Winner of the annual state-wide Literary Competition, Courtney Smith, 17
Winner of the annual state-wide Literary Competition, Courtney Smith, 17 Contributed

Last-minute fluke leads to state award win by 17-year-old

"Right now, the global temperature average is said to be about 15 degrees Celsius and the current population of gays around the world is about 15%. Is that a coincidence? I don't think so," says the winner of the annual state-wide Literary Competition, Courtney Smith, 17.

She's kidding, of course. But that's the point of her satirical non-fiction feature 'Greenhouse gay emissions'; it's a targeted hit at the far-right's propaganda about gay rights and global warming.

Originally written for an English assignment, the satirical piece was submitted by the Rockhampton Girls Grammar student as a last-minute fluke.

"I've basically said that global warming and the population of gay people in Australia and the world everywhere is interlinked," Ms Smith said.

"I've linked it to how with all the gay propaganda out there - flags, clothing - by using non-sustainable material to make these you make more greenhouse gases which then in turn heats up the planet, leading to more gay people, leading to more propaganda. And in the end, there's only gay people and the population drops and goes back to being cooler and the cycle continues."

A double-edged sword, the clever, sarcastic piece takes a timely and critical jab at homophobia - particularly with the current gay marriage vote happening in Australia - and at global warming conspiracies.
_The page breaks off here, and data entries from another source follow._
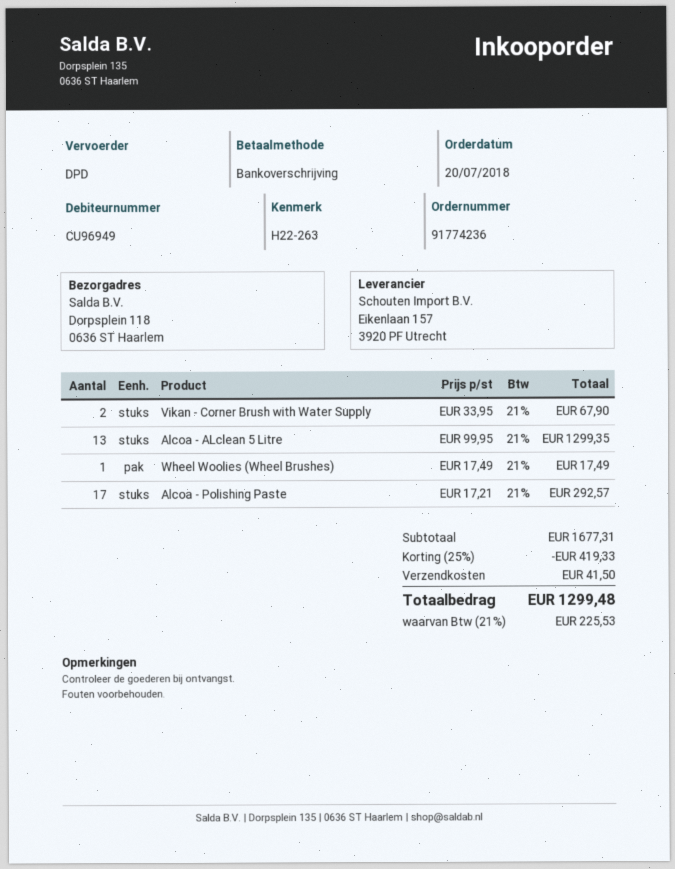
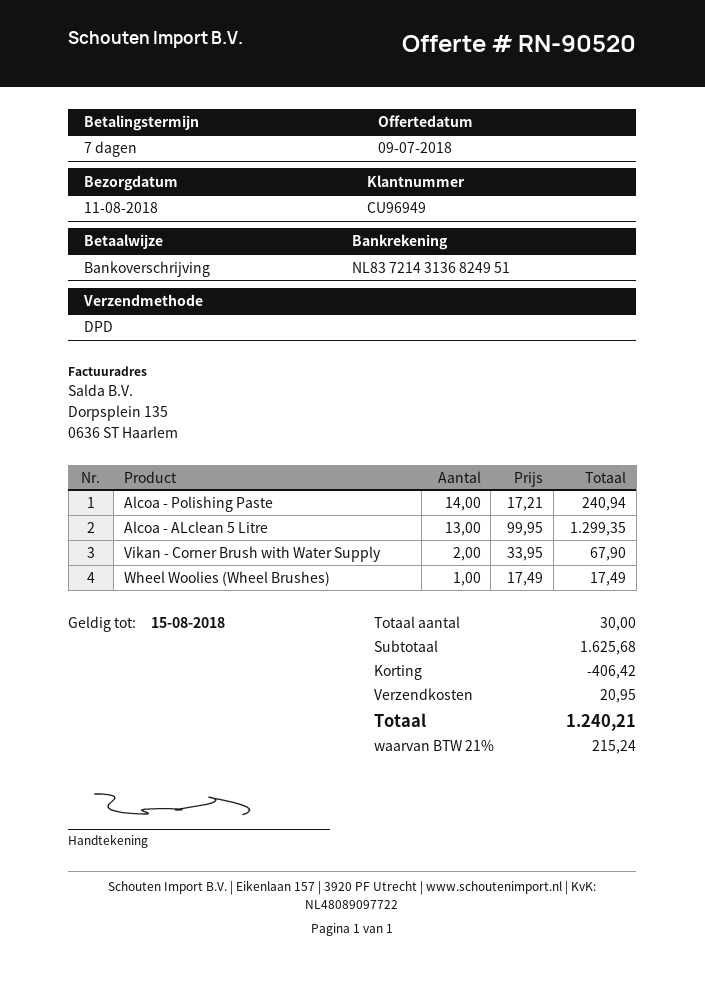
Alcoa - Polishing Paste: 17 x 17.21 = 292.57 -> 14 x 17.21 = 240.94
subtotal: 1677.31 -> 1625.68
discount: 419.33 -> 406.42
shipping: 41.50 -> 20.95
tax: 21% = 225.53 -> 21% = 215.24
total: 1299.48 -> 1240.21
It also illuminates the danger behind influential social media commentators such as President Trump.

"It's sort of how the media has become an extremely prominent presence in what we think and how we think about things. And particularly his [President Trump's] personal belief on how global warming isn't [real].

"He seems to be such a prominent figure and him saying these things can actually influence people to believe these things that aren't true," Ms Smith said.

Ms Smith, who aspires to complete a Bachelor of Medicine or Surgery at James Cook University (JCU), has a love for writing, but was shocked at the positive attention her article received.

"I really didn't think much of it... I'm a bit embarrassed it's gotten this much coverage."

Ms Smith walked away from the competition in Brisbane on October 11 with $300 in prize money, a certificate, and a book from Penguin Publishing house.

The talented student believes that literary competitions like these are important in opening doors for aspiring writers and giving students confidence in their writing abilities.

The big win grabbed the attention of JCU, who sponsored the competition and sent Professor Stephen Torre to judge the entrees.

"This brilliant piece makes one laugh, makes one think, and makes one laugh again, as silly ideas are sliced from the body of public opinions with one brilliant stroke of the pen," Professor Torre said.

Ms Smith hopes her article will make people think about what they're consuming in the media and encourage them to use critical thinking when they hear something about topics such as global warming.

"The media is a great tool to fight social injustice. Everyone consumes some form of media every day.

"I'm really grateful for the professor who actually judged my work because he said such lovely things... I didn't actually get to meet him because he wasn't there."